Ocracoke Island's remote location is isolated from central power-generation sources and leaves the island vulnerable during weather events. A microgrid is a small electric system that combines local energy resources and control technologies to provide power when needed. It's connected to the main grid, but can operate independently.
The island's service provider, Tideland Electric Membership Corp., restored power through the local microgrid on Sept. 10, just four days after the storm.
"These microgrids allow users to disconnect from the main grid and provide a steady flow of electricity to address demand," says Lee Ragsdale, senior vice president of energy delivery at North Carolina's Electric Cooperatives, a Raleigh-based group of 26 not-for-profits that provide power for 2.5 million residents in 93 counties. "They put excess power into storage for use when needed, such as during storms or other natural occurrences that interrupt electricity, or if demand exceeds availability."

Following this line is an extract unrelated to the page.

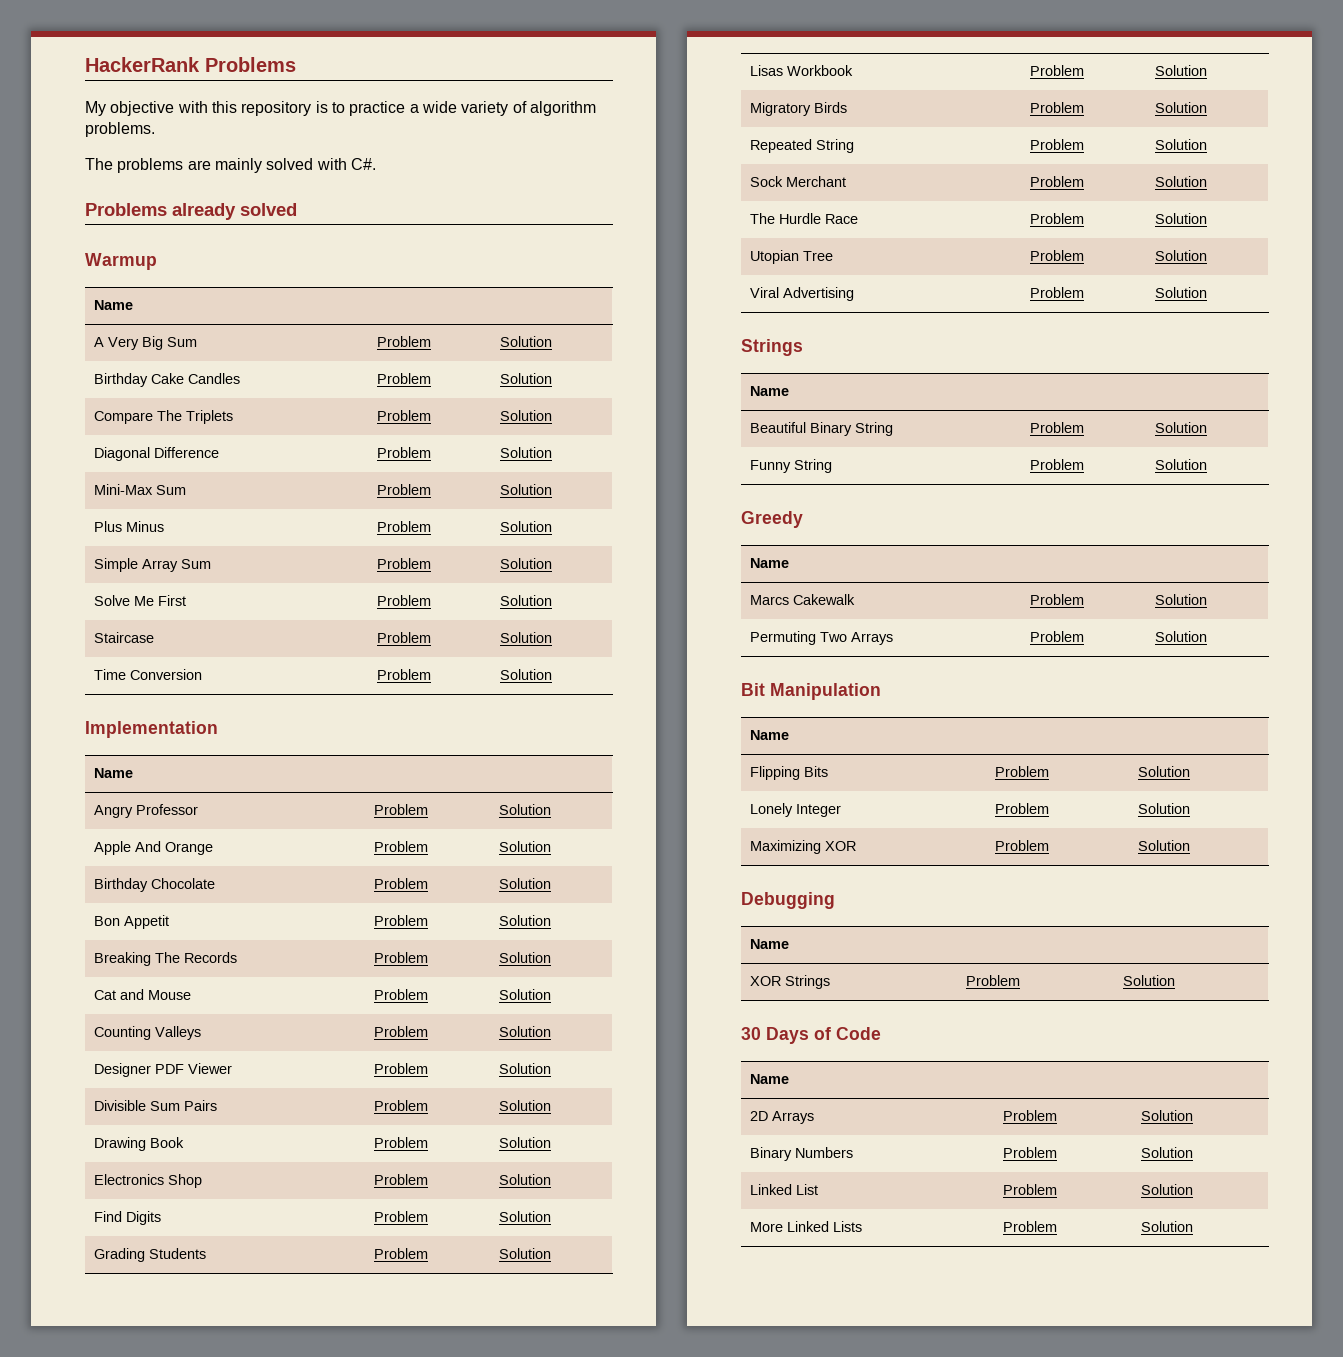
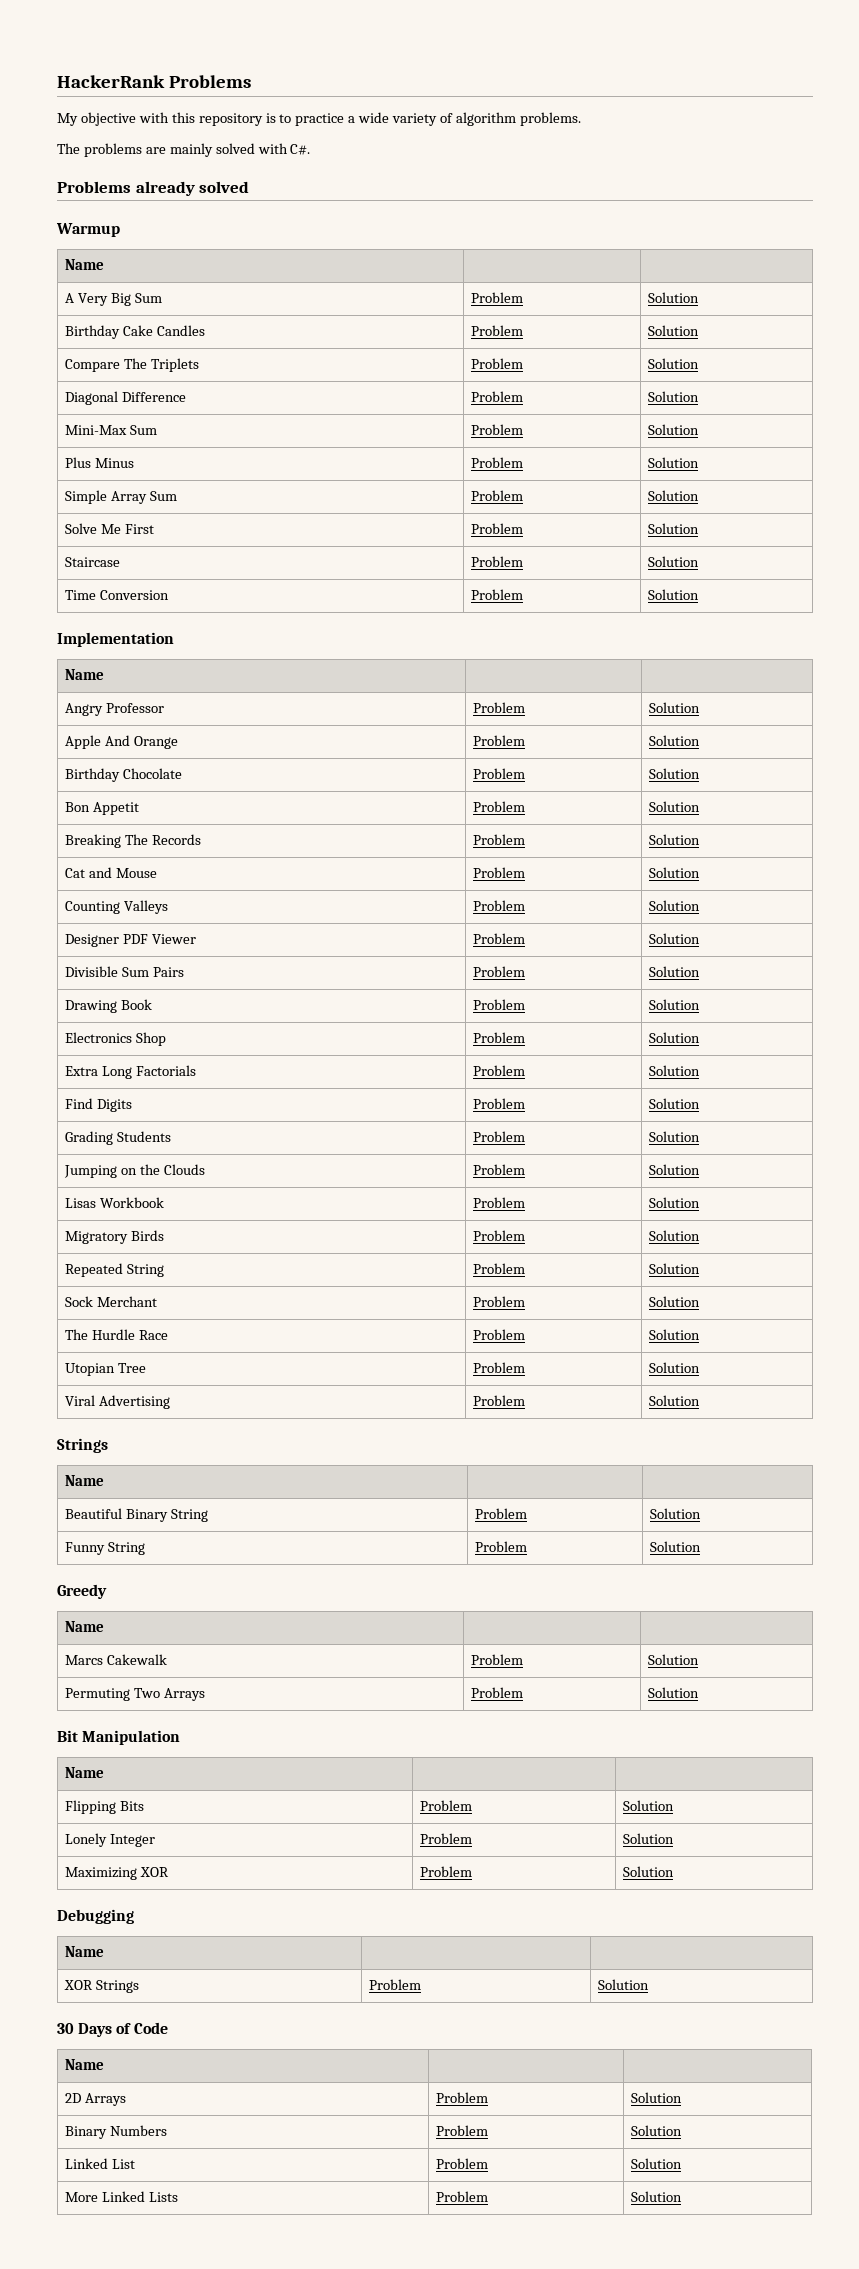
+ Extra Long Factorials | Problem | Solution
+ Jumping on the Clouds | Problem | Solution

The Ocracoke site is one of two pilot projects by the state co-ops. The other is in Lillington and is a collaboration with a local electric co-op, South River Electric Membership Cooperative, and Butler Farms, a hog operation. The Butler Farms microgrid incorporates alternative-energy sources, including biofuel from swine waste, solar energy and battery storage. In addition to using the electricity it generates, the farm also sells power it produces to South River.
Fifteen years ago, technology wasn't available to enable this type of large-scale energy storage, says Jim Hoelscher, president of LS Energy Solutions of Charlotte. Renewable energy sources such as solar and wind power required the technology to advance quickly. Because solar...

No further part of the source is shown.